The w_Euclidean metric is a modification of the Euclidean. Each squared difference is divided by the square root of the absolute value of the product.


Boolean Query

 

About the data files

There are two data files available for searching. One corresponds to haploid strains grown under rich media conditions (synthetic complete medium to an optical densitiy at 600 nm. of 1.0) and the other corresponds to diploid strains grown under nitrogen starvation conditions (SLAD medium) for 4 hours.

Constructing a query: operators and factors

To construct a Boolean query, you are presented a matrix containing an intersection of every experiment with every other experiment. In any intersection, you may specify an expression consisting of an operator (in the pull-down menu) and a factor (in the text box). The expression is read like this:
row experiment
operator
factor
column experiment

For example, selecting the ">" operator and factor "10" in the upper left intersection specifies the expression, x > 10 a. Entering this query will find all genes for which this expression is true; that is, all genes for which the MATalpha haploid is greater than 10 times the MATa haploid. Also, multiple expressions may be specified. Only genes for which all expressions are true will answer the query (the matrix is a Boolean AND matrix).
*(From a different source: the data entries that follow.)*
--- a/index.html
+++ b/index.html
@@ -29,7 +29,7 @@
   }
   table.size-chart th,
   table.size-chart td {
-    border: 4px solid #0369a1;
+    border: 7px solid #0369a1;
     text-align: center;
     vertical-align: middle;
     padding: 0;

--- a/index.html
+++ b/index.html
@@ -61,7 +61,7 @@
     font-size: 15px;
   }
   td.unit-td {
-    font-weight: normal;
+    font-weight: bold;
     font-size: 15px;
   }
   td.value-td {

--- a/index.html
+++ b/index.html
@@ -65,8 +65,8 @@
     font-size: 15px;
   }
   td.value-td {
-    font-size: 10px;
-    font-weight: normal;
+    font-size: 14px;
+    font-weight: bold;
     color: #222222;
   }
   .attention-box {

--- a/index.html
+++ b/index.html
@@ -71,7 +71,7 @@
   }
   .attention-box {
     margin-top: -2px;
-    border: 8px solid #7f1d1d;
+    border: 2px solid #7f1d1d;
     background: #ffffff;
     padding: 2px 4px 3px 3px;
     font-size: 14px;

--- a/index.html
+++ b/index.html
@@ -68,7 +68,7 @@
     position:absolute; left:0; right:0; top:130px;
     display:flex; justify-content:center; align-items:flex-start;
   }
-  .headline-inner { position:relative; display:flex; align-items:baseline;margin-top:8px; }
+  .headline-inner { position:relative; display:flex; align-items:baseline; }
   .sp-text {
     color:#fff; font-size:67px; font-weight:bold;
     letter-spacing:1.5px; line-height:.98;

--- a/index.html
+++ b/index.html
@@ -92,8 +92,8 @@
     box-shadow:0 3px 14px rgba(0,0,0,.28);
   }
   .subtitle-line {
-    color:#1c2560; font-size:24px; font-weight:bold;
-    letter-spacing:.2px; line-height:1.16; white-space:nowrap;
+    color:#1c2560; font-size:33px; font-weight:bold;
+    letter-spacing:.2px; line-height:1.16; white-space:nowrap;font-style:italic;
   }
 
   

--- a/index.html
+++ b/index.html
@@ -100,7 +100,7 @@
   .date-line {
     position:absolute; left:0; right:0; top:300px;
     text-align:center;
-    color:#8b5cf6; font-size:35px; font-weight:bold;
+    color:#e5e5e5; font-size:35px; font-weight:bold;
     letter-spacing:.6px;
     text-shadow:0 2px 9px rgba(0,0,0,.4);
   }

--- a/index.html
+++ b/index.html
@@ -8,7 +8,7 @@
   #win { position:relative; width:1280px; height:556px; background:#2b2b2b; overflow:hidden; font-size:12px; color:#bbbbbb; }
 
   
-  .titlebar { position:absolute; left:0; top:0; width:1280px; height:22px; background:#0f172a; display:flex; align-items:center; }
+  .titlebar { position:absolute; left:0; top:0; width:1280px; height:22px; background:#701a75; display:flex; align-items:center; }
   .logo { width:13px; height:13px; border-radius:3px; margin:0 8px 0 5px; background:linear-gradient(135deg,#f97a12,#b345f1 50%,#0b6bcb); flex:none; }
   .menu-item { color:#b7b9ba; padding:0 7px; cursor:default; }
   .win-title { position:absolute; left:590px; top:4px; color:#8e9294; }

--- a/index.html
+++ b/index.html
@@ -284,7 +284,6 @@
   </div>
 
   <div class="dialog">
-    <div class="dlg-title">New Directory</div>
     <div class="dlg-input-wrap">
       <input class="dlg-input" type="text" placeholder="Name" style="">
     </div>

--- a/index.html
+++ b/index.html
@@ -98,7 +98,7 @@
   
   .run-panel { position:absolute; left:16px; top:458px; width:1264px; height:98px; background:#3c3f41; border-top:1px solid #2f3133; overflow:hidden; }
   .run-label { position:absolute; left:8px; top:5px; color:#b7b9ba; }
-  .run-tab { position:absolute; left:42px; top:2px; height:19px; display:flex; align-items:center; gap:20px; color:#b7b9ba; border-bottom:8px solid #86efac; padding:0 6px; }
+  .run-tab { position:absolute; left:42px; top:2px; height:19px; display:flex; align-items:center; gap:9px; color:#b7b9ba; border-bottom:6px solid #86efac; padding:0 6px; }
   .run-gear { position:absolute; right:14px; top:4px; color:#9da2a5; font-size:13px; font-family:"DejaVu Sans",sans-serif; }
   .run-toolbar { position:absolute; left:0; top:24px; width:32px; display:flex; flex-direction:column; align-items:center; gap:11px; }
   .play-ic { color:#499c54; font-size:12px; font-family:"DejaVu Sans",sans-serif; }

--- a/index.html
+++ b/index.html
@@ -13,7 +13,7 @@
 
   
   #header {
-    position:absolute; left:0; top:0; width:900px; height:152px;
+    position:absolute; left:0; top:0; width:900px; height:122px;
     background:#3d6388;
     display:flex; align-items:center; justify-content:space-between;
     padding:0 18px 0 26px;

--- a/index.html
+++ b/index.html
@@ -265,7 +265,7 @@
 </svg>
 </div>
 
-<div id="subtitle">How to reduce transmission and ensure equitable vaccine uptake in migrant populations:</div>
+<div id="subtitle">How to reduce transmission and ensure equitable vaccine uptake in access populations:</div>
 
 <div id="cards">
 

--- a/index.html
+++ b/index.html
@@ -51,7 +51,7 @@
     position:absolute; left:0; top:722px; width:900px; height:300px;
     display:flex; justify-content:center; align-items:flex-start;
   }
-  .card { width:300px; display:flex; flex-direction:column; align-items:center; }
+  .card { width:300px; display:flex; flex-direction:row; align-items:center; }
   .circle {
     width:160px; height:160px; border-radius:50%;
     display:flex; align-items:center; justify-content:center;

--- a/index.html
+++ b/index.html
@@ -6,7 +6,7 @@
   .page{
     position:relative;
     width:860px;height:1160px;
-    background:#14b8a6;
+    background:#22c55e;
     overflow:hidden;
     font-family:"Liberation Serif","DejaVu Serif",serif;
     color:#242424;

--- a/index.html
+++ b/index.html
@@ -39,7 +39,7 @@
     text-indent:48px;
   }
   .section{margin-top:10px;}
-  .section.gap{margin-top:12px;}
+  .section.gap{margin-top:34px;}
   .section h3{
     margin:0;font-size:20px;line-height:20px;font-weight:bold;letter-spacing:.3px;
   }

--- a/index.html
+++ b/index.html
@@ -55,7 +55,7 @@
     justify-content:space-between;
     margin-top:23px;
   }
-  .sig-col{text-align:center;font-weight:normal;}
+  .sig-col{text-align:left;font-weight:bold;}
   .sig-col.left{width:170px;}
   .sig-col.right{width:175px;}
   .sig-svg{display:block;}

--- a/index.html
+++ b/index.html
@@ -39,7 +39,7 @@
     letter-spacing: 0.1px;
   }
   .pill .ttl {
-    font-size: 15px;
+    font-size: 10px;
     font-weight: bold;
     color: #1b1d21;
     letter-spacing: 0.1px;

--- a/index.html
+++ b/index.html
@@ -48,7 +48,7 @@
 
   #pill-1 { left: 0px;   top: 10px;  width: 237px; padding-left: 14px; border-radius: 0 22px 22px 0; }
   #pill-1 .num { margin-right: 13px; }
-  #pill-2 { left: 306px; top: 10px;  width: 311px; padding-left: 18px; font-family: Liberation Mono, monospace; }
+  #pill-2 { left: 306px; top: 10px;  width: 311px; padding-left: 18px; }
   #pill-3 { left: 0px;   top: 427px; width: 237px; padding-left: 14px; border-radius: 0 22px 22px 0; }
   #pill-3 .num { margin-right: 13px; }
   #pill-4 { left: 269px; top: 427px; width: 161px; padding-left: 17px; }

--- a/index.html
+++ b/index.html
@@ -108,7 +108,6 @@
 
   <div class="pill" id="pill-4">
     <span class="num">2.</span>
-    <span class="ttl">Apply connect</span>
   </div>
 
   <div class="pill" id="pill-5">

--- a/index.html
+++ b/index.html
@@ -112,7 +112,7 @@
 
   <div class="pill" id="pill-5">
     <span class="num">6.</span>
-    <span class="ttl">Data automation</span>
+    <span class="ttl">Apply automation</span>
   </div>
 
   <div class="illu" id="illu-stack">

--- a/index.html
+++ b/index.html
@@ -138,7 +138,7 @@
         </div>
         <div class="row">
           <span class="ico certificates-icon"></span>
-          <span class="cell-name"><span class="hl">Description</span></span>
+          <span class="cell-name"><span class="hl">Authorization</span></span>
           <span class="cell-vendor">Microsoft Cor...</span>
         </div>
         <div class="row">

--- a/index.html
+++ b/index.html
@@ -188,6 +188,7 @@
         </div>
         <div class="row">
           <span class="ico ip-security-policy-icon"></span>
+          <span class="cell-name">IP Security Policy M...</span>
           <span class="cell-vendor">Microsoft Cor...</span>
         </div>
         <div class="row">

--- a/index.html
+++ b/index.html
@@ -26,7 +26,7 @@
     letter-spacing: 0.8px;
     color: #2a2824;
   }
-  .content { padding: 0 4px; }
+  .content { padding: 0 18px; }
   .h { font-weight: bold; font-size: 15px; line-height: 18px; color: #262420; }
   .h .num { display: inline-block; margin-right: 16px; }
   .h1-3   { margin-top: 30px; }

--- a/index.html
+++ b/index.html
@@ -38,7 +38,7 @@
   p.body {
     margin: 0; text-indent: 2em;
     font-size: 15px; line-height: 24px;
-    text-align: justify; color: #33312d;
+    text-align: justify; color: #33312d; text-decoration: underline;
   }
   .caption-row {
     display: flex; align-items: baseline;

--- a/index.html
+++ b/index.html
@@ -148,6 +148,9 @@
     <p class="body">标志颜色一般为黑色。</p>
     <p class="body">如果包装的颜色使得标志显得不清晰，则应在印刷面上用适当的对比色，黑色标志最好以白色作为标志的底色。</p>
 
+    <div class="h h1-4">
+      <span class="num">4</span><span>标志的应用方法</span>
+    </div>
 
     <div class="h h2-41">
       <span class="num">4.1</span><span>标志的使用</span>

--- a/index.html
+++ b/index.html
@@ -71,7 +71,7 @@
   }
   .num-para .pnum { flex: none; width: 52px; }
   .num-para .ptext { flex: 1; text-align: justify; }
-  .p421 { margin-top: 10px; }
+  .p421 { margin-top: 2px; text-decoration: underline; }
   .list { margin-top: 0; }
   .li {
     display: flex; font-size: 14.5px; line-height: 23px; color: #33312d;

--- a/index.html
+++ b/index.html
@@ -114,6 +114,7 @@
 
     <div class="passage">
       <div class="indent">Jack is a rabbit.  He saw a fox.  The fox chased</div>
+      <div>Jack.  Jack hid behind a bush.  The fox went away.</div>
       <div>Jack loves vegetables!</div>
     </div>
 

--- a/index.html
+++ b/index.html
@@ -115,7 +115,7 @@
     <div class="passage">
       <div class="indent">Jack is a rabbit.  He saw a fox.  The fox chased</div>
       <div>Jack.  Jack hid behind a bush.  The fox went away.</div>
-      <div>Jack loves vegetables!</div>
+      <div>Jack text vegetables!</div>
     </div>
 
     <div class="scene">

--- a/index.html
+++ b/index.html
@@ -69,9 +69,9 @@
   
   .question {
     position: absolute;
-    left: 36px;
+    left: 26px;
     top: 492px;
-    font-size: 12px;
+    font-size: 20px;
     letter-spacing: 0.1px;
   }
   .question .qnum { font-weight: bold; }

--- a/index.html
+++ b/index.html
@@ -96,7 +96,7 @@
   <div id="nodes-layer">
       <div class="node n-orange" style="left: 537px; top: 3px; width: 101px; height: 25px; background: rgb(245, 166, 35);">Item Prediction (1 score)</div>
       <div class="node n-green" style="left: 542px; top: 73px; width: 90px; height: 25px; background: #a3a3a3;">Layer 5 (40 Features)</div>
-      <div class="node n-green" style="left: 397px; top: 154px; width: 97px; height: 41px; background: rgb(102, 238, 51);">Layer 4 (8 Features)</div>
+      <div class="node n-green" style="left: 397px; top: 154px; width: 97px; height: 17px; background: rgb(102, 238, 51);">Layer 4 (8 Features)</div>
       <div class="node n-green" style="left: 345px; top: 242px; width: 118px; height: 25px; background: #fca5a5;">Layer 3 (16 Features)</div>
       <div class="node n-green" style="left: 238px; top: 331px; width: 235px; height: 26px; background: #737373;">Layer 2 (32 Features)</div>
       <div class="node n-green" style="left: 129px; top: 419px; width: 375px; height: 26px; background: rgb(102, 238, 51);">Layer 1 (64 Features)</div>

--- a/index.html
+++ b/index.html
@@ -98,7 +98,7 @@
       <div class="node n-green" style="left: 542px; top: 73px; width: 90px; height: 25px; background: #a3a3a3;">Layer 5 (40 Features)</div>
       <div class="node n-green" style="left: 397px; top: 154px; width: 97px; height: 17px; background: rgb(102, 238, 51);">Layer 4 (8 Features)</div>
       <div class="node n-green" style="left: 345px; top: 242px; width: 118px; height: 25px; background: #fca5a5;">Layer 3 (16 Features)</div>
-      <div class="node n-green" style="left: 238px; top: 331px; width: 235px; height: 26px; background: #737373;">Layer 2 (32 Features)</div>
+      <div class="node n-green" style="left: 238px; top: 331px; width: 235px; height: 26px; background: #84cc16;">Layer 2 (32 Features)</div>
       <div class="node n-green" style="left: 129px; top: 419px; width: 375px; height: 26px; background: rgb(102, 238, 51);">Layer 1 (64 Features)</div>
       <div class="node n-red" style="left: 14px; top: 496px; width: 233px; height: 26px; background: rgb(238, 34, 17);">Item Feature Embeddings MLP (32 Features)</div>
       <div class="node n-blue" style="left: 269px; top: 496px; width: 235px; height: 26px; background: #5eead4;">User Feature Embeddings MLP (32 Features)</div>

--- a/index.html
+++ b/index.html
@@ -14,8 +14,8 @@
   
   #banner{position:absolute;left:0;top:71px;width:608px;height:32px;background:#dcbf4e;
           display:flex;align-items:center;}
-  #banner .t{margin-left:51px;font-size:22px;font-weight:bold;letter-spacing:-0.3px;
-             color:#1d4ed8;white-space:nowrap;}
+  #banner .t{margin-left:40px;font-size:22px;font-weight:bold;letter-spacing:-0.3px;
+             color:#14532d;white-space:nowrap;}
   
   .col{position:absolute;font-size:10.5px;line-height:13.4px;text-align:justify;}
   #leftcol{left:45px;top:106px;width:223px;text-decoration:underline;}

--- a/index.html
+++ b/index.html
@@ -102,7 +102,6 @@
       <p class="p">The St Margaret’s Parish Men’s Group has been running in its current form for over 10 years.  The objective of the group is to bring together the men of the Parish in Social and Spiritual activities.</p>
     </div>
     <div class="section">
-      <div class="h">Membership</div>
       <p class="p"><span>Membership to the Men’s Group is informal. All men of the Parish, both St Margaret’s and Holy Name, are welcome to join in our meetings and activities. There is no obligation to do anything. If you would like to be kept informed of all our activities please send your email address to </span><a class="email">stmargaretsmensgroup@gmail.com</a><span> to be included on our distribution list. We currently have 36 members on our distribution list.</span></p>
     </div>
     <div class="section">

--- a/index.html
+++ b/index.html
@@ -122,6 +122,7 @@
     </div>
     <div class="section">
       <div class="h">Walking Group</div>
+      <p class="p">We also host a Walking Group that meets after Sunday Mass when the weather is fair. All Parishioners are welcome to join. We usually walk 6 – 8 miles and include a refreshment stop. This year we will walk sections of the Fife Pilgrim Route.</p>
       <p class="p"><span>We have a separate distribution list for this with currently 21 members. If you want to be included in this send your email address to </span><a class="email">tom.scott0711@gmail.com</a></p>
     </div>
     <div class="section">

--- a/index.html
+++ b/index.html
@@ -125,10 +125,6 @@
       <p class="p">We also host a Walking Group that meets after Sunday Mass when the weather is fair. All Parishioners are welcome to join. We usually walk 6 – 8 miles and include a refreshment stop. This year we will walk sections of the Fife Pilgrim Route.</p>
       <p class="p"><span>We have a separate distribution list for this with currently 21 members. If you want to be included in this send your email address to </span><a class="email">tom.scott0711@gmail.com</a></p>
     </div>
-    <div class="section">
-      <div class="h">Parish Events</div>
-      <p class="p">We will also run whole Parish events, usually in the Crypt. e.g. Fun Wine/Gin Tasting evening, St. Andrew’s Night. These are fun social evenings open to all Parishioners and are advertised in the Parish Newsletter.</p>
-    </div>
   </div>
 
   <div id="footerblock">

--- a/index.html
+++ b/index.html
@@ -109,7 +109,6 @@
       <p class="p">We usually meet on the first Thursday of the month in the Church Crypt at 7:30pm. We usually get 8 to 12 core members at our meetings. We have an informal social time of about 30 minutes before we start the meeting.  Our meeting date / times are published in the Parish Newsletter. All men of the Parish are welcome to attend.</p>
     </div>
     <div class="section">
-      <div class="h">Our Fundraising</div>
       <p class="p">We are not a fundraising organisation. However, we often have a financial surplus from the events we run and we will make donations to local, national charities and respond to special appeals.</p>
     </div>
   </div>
There are 7 operators available:

!= "not equal"

< "less than"

<= "less than or equal"

== "equal"

> "greater than"

>= "greater than or equal"

[ ] "within a factor of"

 

Filtering the data

The expression data are derived from the hybridization intensities of 20 perfect-match and mismatch oligonucleotide probe pairs. Each expression level is a trimmed average difference (perfect-match minus mismatch). Lower average differences (lower hybridization signals) show more variability than moderate or high average differences. Using filtering , one can eliminate genes showing consistently low average differences from an analysis. Also, many genes show very little or no change in expression levels in the data set. Using filtering, one can eliminate these genes from consideration.

Filtering works like this: Each gene is evaluated based on the filtering criteria and either it is eliminated from the analysis or it is retained. For each gene, the filter finds the maximum and minimum expression values and calculates a difference and a ratio:

difference = maximum - minimum

ratio = maximum / minimum

If either of these values is less than the values entered in the filtering options, the gene is rejected. In the analyses published in the PNAS paper, we filtered with maximum = 100 and ratio = 2.

 

Sorting the output

There are three methods available to sort the genes that will appear in the output of a Boolean query. The "maximum overall fold difference" method sorts the genes by the ratio of the maximum expression value to he minimum expression value. The "fold difference between" method allows you to select specific experiments (from the pull-down menus) to determine the sorting ratio. Lastly, the "expression in experiment" method sorts the genes by their expression level in a user-specified experiment.